Proyek Pengembangan Ilmu dan Teknologi. Ditjen Pendidikan Tinggi, Jakarta.
Tillman, A. D.,
H. Hartadi., S. Reksohadiprodjo., S. Prawirokusumo., dan S Lebdosoekojo., 1991.
Ilmu Makanan Ternak Dasar.
Gadjah Mada University Press, Yogyakarta.
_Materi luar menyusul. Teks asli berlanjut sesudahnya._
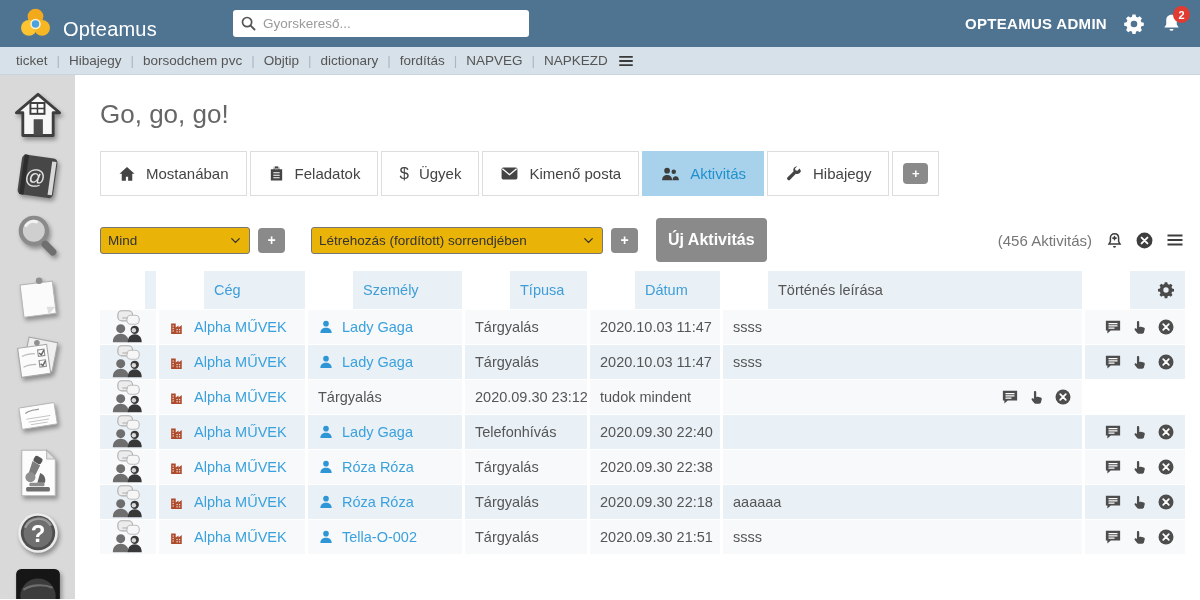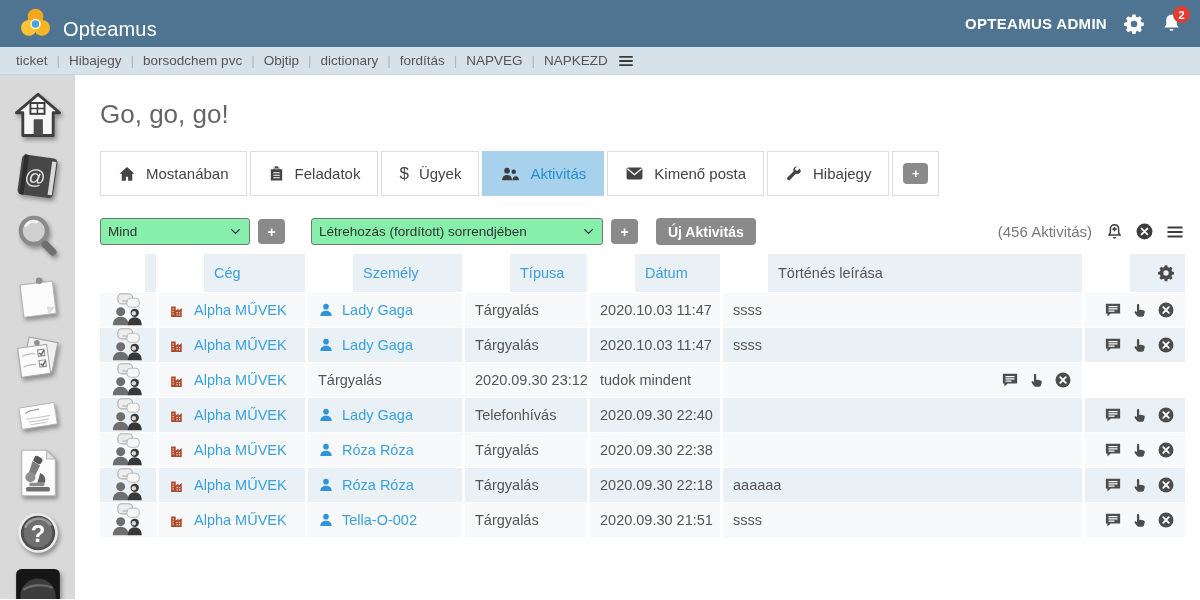"Gyorskereső..." div.search-wrap { html: none -> <div> <span> <svg> <circle></circle> <path></path> </svg> </span> <input> </div> }
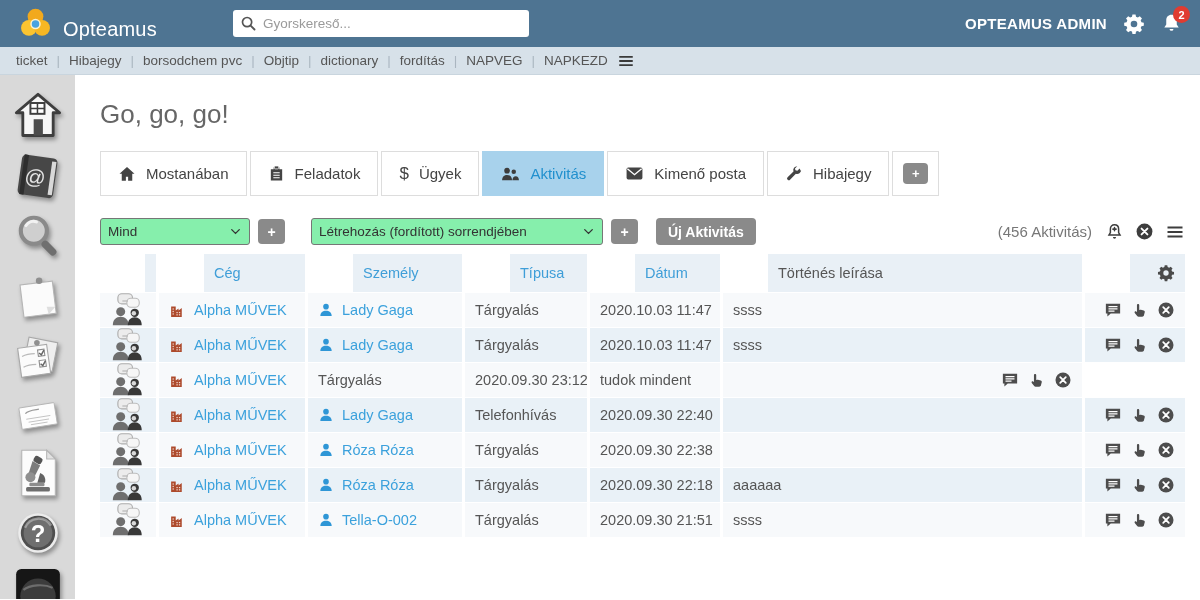"Aktivitás" div.tab { order: before "Kimenő posta" -> after "Kimenő posta" }
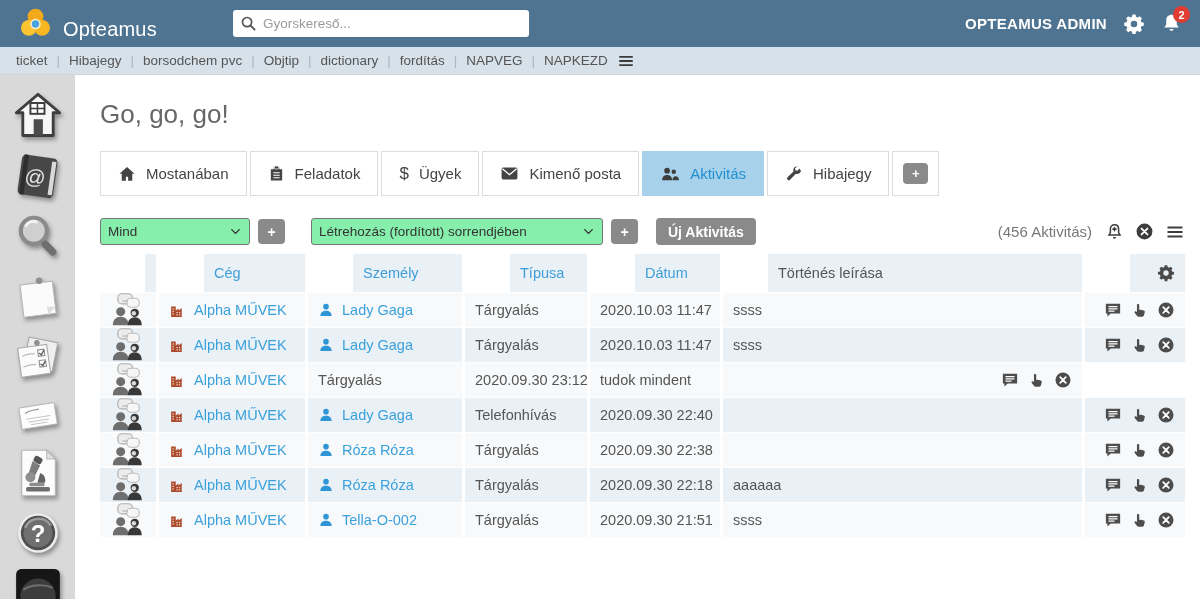"Mind" .select { background: #86efac -> #eab308 }
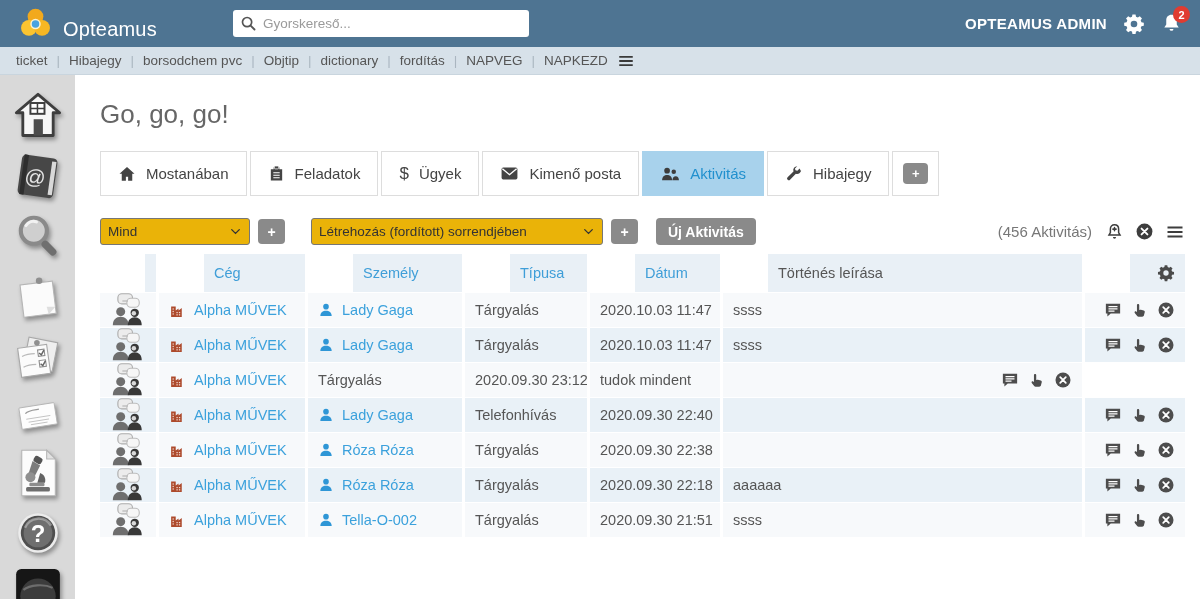"Új Aktivitás" .btn-new { font-size: 14px -> 16px; height: 27px -> 44px }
Yunus, M. 1997. Pengaruh Umur
Pemotongan Spesies Rumput terhadap Produksi Komposisi Kimia, Kecernaan In Vitro dan In Sacco. Skripsi. Fakultas Pascasarjana Universitas Gadjah Mada,
Yogyakarta.
Iron Tiger 2 Stainless Steel Tinglet - TITIAN NINTRATE
ReplyDeleteT. Titanium Nitride. $4.99. mens titanium wedding bands Quantity. Add to cart. Quantity. titanium mens wedding bands Add to cart. Quantity. Add to basket. Quantity. Add to cart. Quantity. Add to basket. Quantity. Add to basket. Quantity. Add to basket. Quantity. Add to basket. Quantity. Add to basket. Quantity. Add to basket. titanium apple watch Quantity. Add to basket. Quantity. Add to basket. Quantity. Add to basket. Quantity. Add to basket. Quantity. Add to basket. Quantity. Add to basket. Quantity. Add to basket. Quantity. Add to basket. Quantity. Add to basket. Quantity. Add to basket. omega titanium Quantity. Add to basket. Quantity. Add to basket. Quantity. Add to basket. Quantity. Add to basket. Quantity. Add to titanium suppressor basket. Quantity. Add to basket.